For their calculations, the ETH scientists took into account only biomass that arises as a byproduct of industry or agriculture or as waste. They deliberately factored out crops grown for the primary purpose of energy production, a practice that is more widespread in other regions of the world than in Europe. Because such farming is in direct competition with food crops, it is not considered very sustainable. "With global food demand expected to double by 2050, there is a pressing need to develop BECCS technologies that do not rely on purpose-grown bio-energy plantations," says Rosa.

Waste as raw material

In Switzerland, the BECCS potential is about 6 percent. Waste incineration plants could make up a large portion of this total. "In many other regions of Europe, by contrast, this potential lies idle, as waste is dumped unused in landfills," says ETH Professor Mazzotti.
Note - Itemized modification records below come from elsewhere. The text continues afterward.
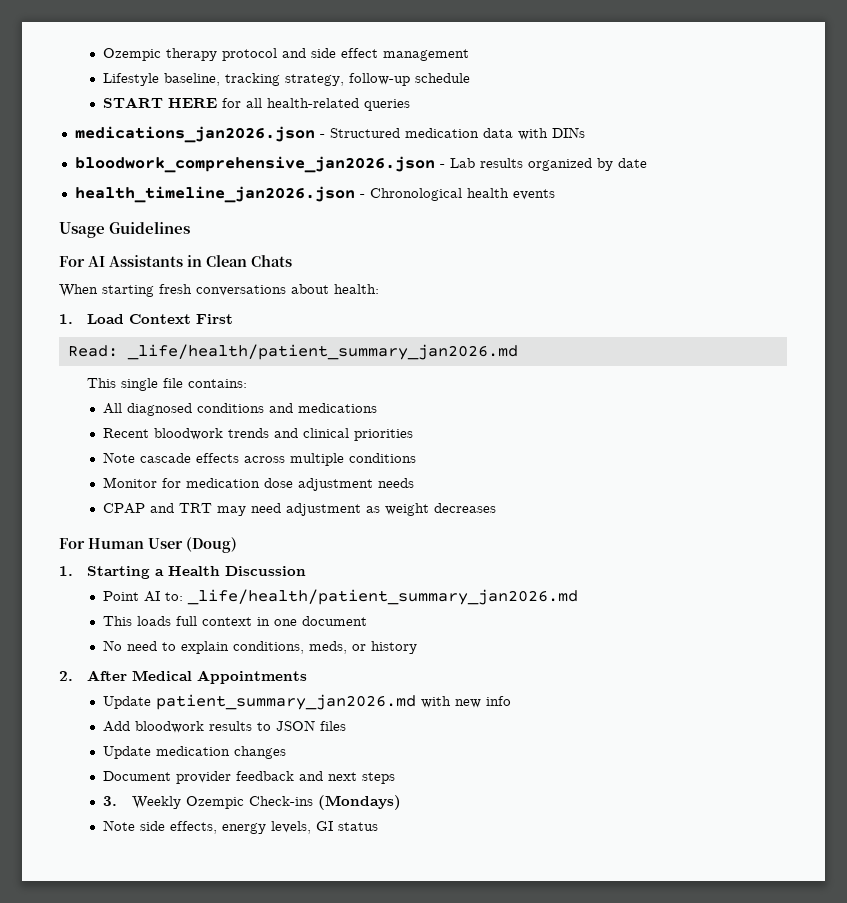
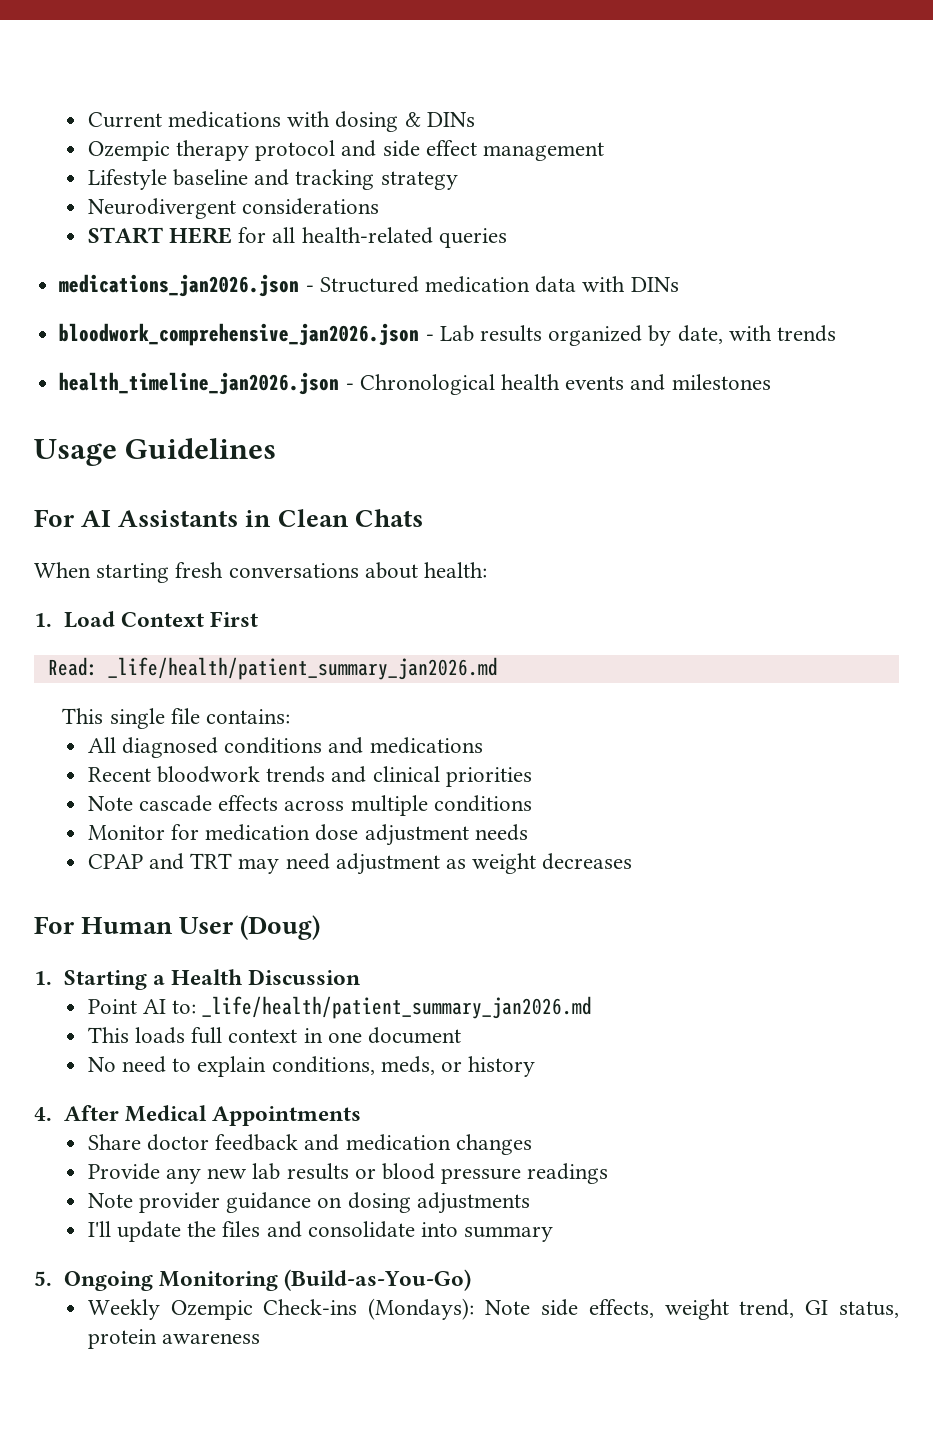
+ Current medications with dosing & DINs
- Lifestyle baseline, tracking strategy, follow-up schedule
+ Lifestyle baseline and tracking strategy
+ Neurodivergent considerations
- bloodwork_comprehensive_jan2026.json - Lab results organized by date
+ bloodwork_comprehensive_jan2026.json - Lab results organized by date, with trends
- health_timeline_jan2026.json - Chronological health events
+ health_timeline_jan2026.json - Chronological health events and milestones
- 2. After Medical Appointments
+ 4. After Medical Appointments
- Update patient_summary_jan2026.md with new info
- Add bloodwork results to JSON files
- Update medication changes
- Document provider feedback and next steps
- 3. Weekly Ozempic Check-ins (Mondays)
- Note side effects, energy levels, GI status
+ Share doctor feedback and medication changes
+ Provide any new lab results or blood pressure readings
+ Note provider guidance on dosing adjustments
+ I'll update the files and consolidate into summary
+ 5. Ongoing Monitoring (Build-as-You-Go)
+ Weekly Ozempic Check-ins (Mondays): Note side effects, weight trend, GI status, protein awareness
Waste incineration plants already fulfil three important functions today: they dispose of waste; they recycle raw materials, as far as possible; and they generate district heating and electricity. "Now a fourth function is being added: as significant negative emissions facilities, waste incineration plants can help reduce the carbon footprint of our society," says Mazzotti. At present, this potential is going untapped. For the most part, no carbon dioxide is being captured yet in paper, incineration or biogas plants. In the opinion of the ETH researchers, we should start doing so as soon as possible.